Because I was indoctrinated with Italian and Greek food as a kid, soy sauce has just never been in my wheelhouse when cooking comfort food at home. These days, though, it goes in just about everything. And since I read I Am a Filipino: And This is How We Cook, I became loyal to Silver Swan Special Soy Sauce specifically. Whether I’m cooking adobo, fried rice, or pasta (it’s great in marinara), good soy sauce stays on my shelf as a powerful flavor enhancer that I can deploy at will, the type of ingredient that lifts my favorite comfort foods to tasty new high water marks.
This past year, though, I was introduced to another type of soy sauce that has almost replaced regular soy sauce entirely for me, and it’s made from mushrooms.
What is mushroom soy sauce?
Mushroom soy sauce is a dark soy sauce usually made from straw mushrooms, an ever present mushroom in the warmer climates of Asia. You’ve probably seen straw mushrooms sold canned at the store, but their flavor intensifies when dried, which is why they’re often used in soy sauce.
I know what you’re thinking: “Does it taste like mushrooms?” No, not at all. Like, not one damn bit. It’s just incredibly savory, much like a dark soy sauce but without the extra thickness.
If you know me, you know I’m not doing brand deals, but boy do I love to eagerly tout the products I use at home to anybody who will listen. This Thai brand, Healthy Boy mushroom soy sauce, is the one I use regularly. Rather than straw mushrooms, Healthy Boy is made from Chinese black mushrooms, aka shiitake. The sauce is dark and thin, and man, the taste here is incredible. It’s savory as all get out, with a hint of smoky flavor.
It also doesn’t taste incredibly salty, but that does not reflect the nutritional facts: Healthy Boy carries 1440mg of sodium per tablespoon, significantly more than regular soy sauce and on par with many dark soy sauces.

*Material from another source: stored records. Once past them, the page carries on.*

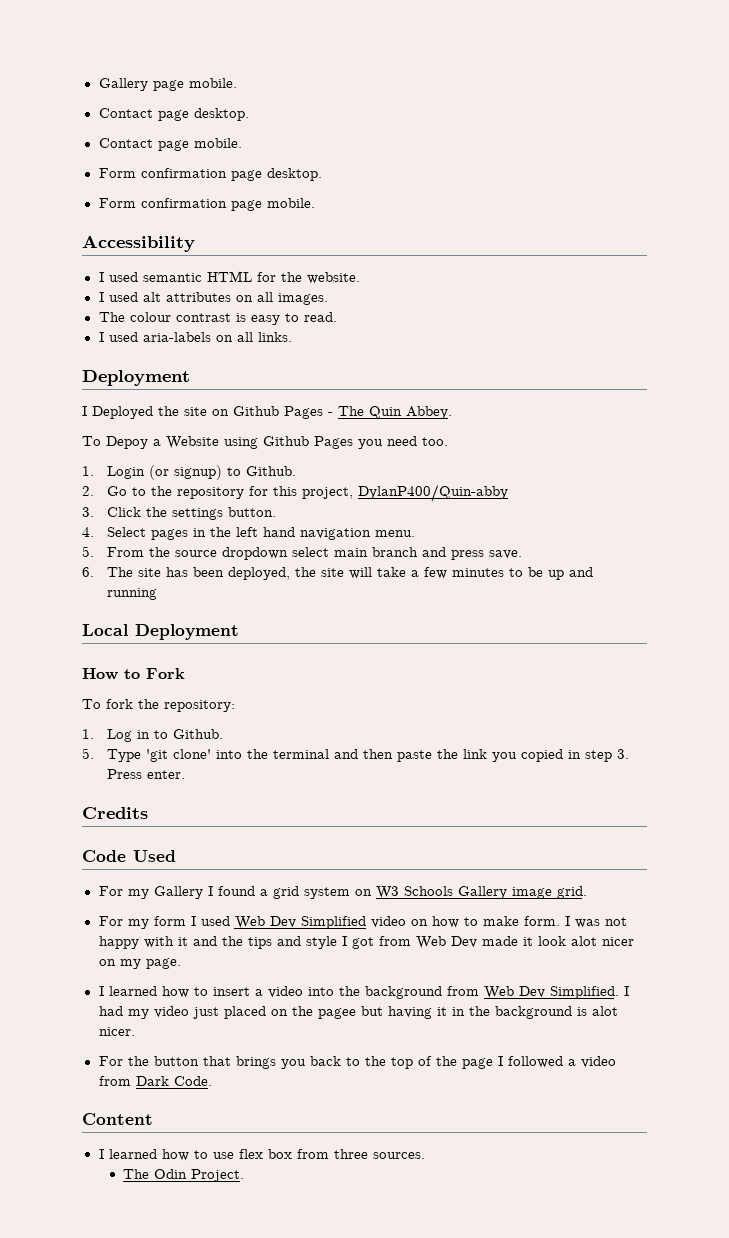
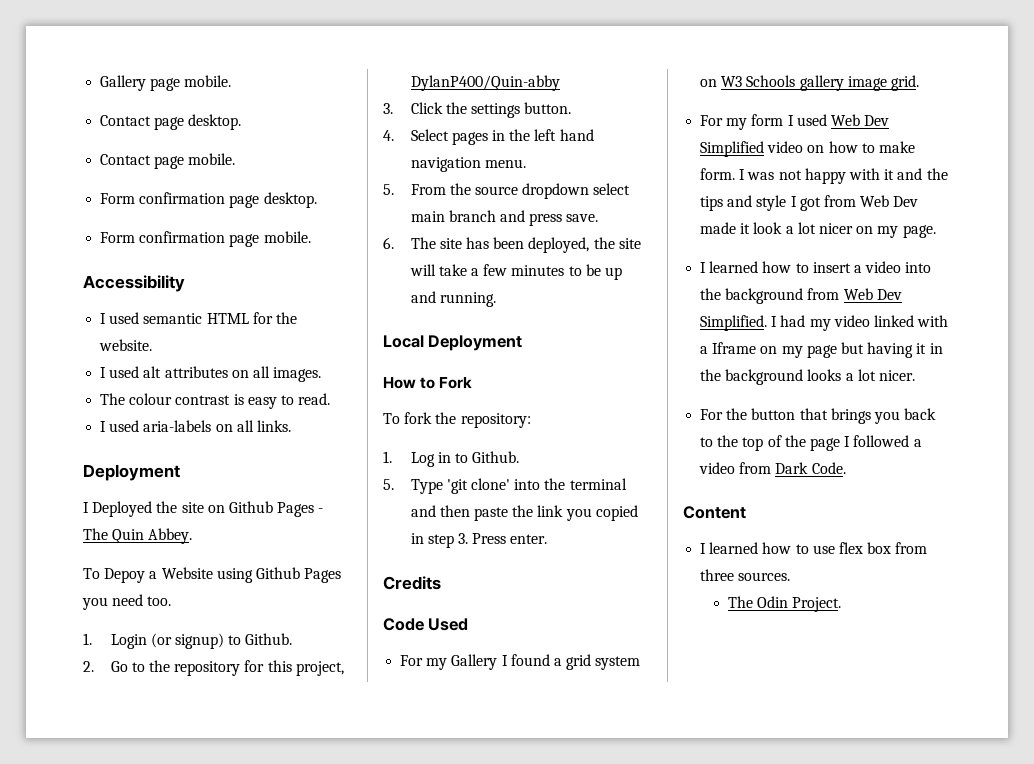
[106,588,157,600] running -> [439,292,496,307] running.
[457,886,507,899] Gallery -> [799,75,844,91] gallery
[570,936,597,946] alot -> [785,222,816,234] a lot
[192,1006,356,1019] just placed on the pagee -> [873,315,949,327] [700,342,837,358] linked with a Iframe on my page
[576,1006,618,1016] is alot -> [807,369,876,381] looks a lot

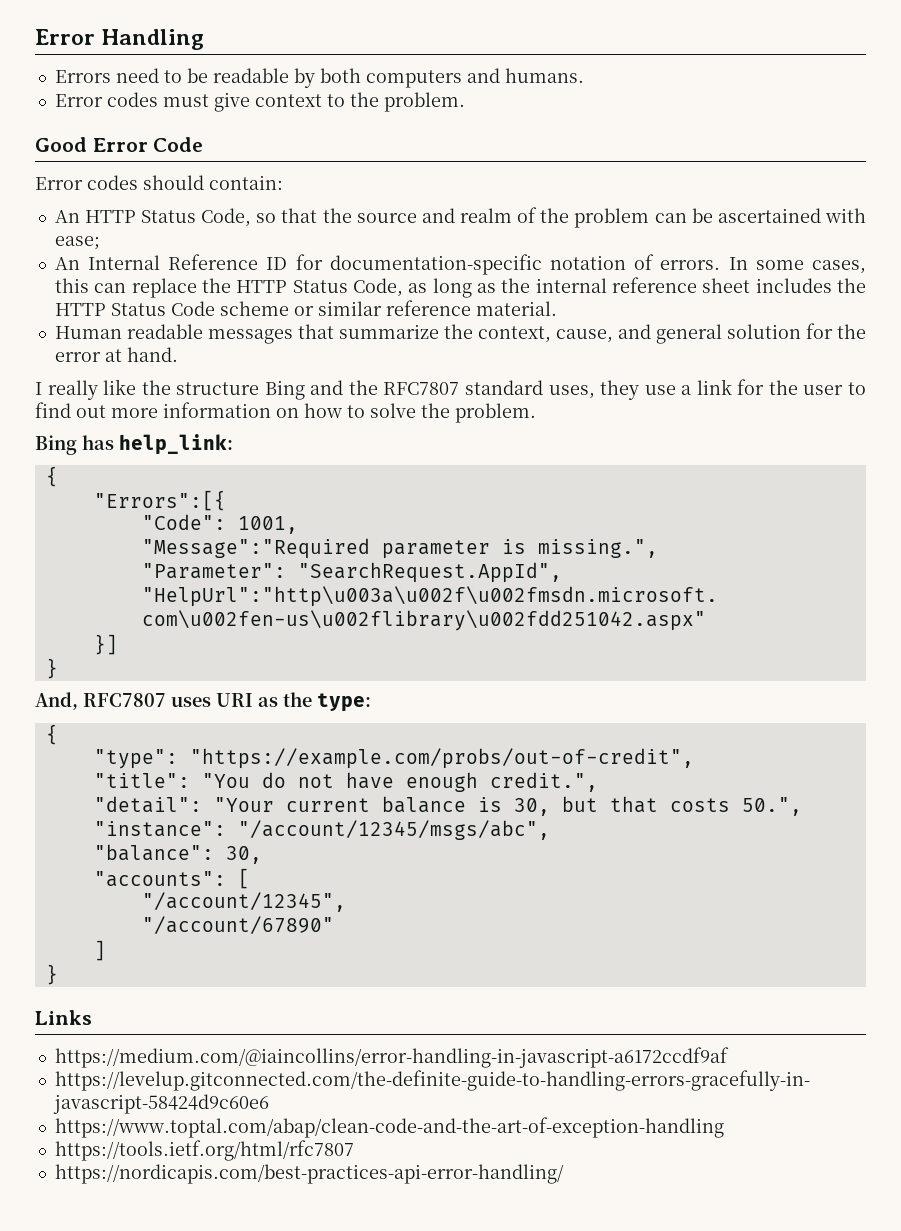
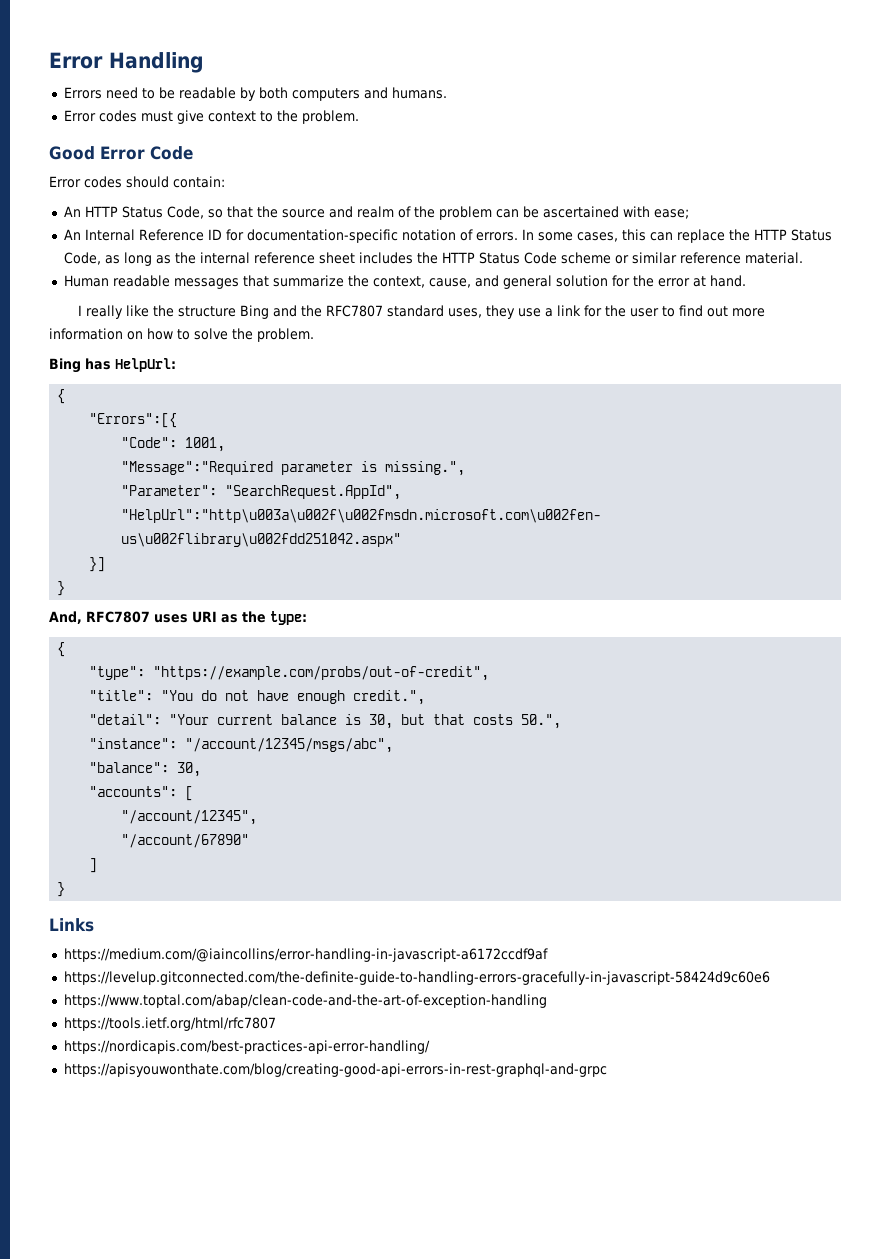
[119,434,233,455] help_link: -> [115,358,176,372] HelpUrl:
(564, 1174) none -> [63,1063,607,1077] // https://apisyouwonthate.com/blog/creating-good-api-errors-in-rest-graphql-and-grpc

How to use mushroom soy sauce in your cooking
Obviously, mushroom soy sauce makes sense with stir fry, pad thai, rad na, and the like. It’s also great in glass noodle soup. And it makes sense to use in braised meats, where flavors compound and intensify, like red pork.
In addition to using it as an ingredient, it can function as a dipping sauce; I think it works well in a little side dish to serve alongside cooked seafood and meats. And although it’s not Chinese black vinegar, I’d happily dip dumplings into this deep, dark, savory liquid. Whatever you add it to, though, it’s going to add umami to that dish. Much more so than all purpose soy sauce.
I made a chicken cacciatore last night with floured and seared chicken thighs, olive oil, onion, garlic, bell pepper, tomato paste, dried chilis, anchovy, pickled hot cherry peppers, anchovy, and mushroom soy sauce. It was delicious because I made it, yes, but also because I added a boatload of mushroom soy sauce that reduced with the other ingredients, compounding the flavors and creating layers of savoriness that cacciatore often doesn’t have. Basically, it was Italian chicken adobo. The sauce was sticky, tangy, dark, funky, and stupidly good—the powerful comfort food I crave on a Sunday.
Where to get mushroom soy sauce
You can get this stuff at Asian specialty stores and grocers, but also, you can just order it directly from Amazon if you don’t mind being complicit in that whole process. I’d also spring specifically for the Healthy Boy brand over the cheaper, more poorly made products such as Lee Kum Kee, which features only artificial mushroom flavor. (Healthy Boy uses pure mushroom extract.)
I frequent the restaurants in my neighborhood, Thai Town, and I’m starting to think mushroom soy sauce might be the great binder in some of my favorite dishes at those establishments, such as rice, pork, and glass noodles. It’s that little bit of extra that makes you go, “Damn, what’s in here?”
Like dark soy sauce, oyster sauce, and fish sauce, mushroom soy sauce is a valuable weapon, not just in Southeast Asian cooking but also in whatever you make at home. It deserves a place on your shelf.